_What is required_: Please tell how many of the lines below contain "kompatibel", using only a number.
-------------------------
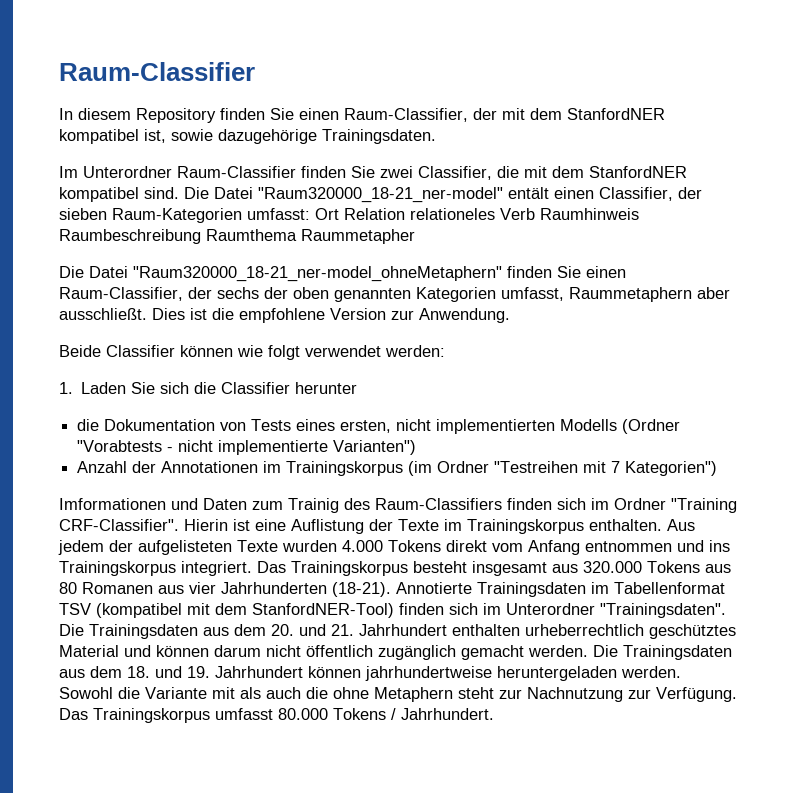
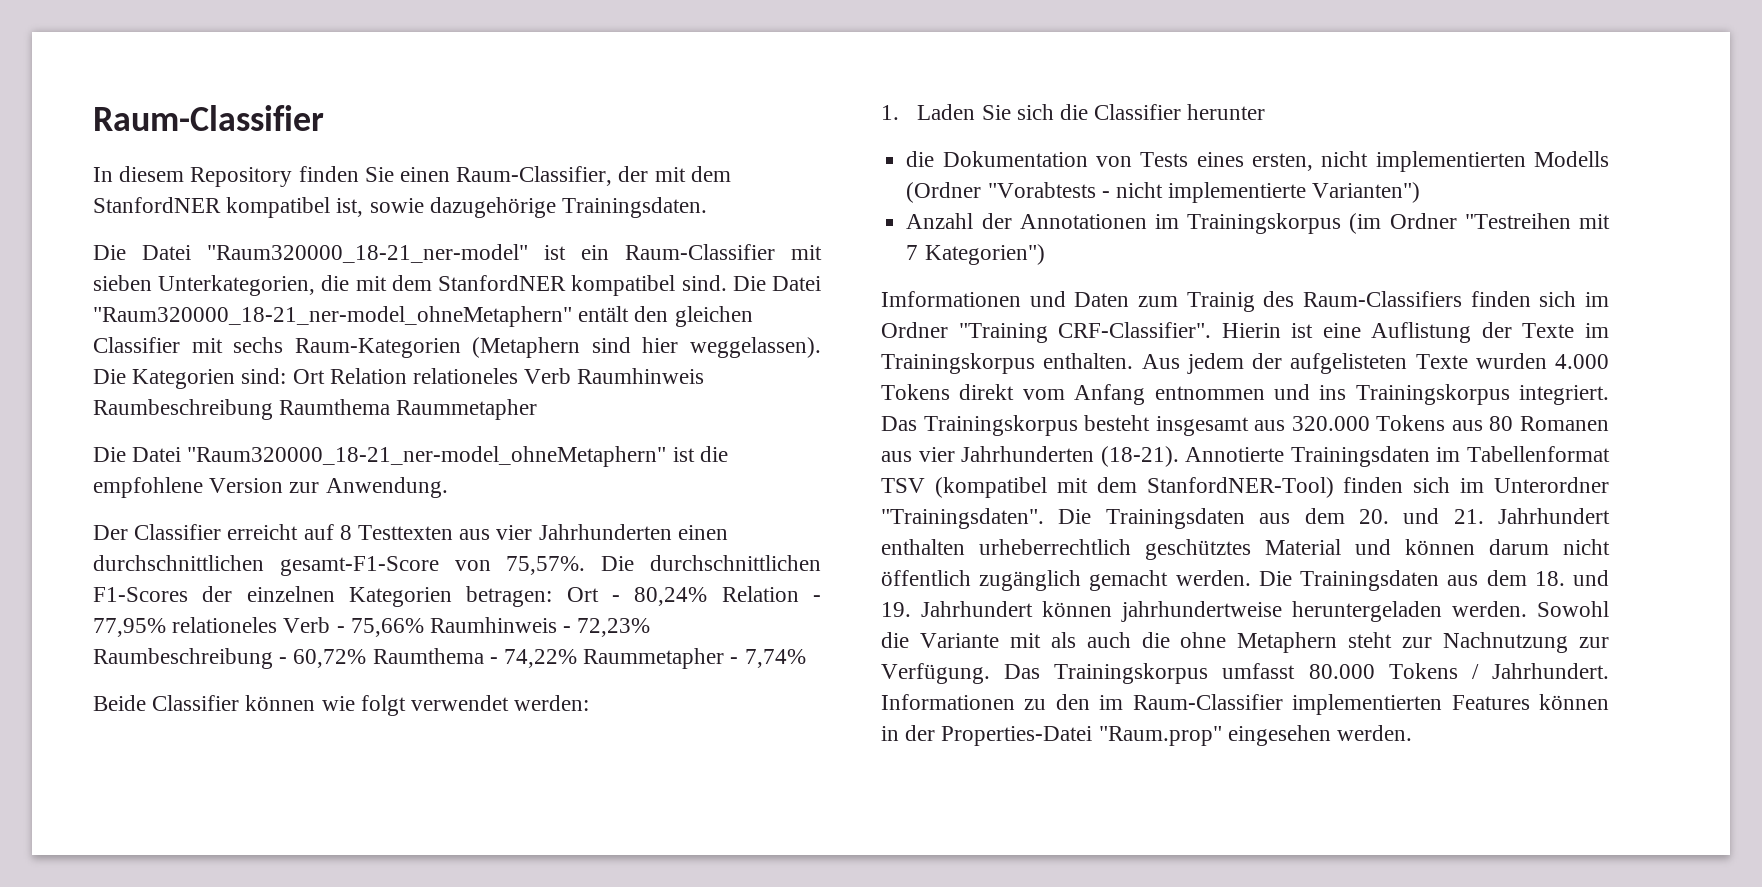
- Im Unterordner Raum-Classifier finden Sie zwei Classifier, die mit dem StanfordNER kompatibel sind.
+ Die Datei "Raum320000_18-21_ner-model" ist ein Raum-Classifier mit sieben Unterkategorien, die mit dem StanfordNER kompatibel sind.
- Die Datei "Raum320000_18-21_ner-model" entält einen Classifier, der sieben Raum-Kategorien umfasst: Ort Relation relationeles Verb Raumhinweis Raumbeschreibung Raumthema Raummetapher
+ Die Datei "Raum320000_18-21_ner-model_ohneMetaphern" entält den gleichen Classifier mit sechs Raum-Kategorien (Metaphern sind hier weggelassen). Die Kategorien sind: Ort Relation relationeles Verb Raumhinweis Raumbeschreibung Raumthema Raummetapher
- Die Datei "Raum320000_18-21_ner-model_ohneMetaphern" finden Sie einen Raum-Classifier, der sechs der oben genannten Kategorien umfasst, Raummetaphern aber ausschließt. Dies ist die empfohlene Version zur Anwendung.
+ Die Datei "Raum320000_18-21_ner-model_ohneMetaphern" ist die empfohlene Version zur Anwendung.
+ Der Classifier erreicht auf 8 Testtexten aus vier Jahrhunderten einen durchschnittlichen gesamt-F1-Score von 75,57%. Die durchschnittlichen F1-Scores der einzelnen Kategorien betragen: Ort - 80,24% Relation - 77,95% relationeles Verb - 75,66% Raumhinweis - 72,23% Raumbeschreibung - 60,72% Raumthema - 74,22% Raummetapher - 7,74%
+ Informationen zu den im Raum-Classifier implementierten Features können in der Properties-Datei "Raum.prop" eingesehen werden.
-------------------------
_Task output_: 2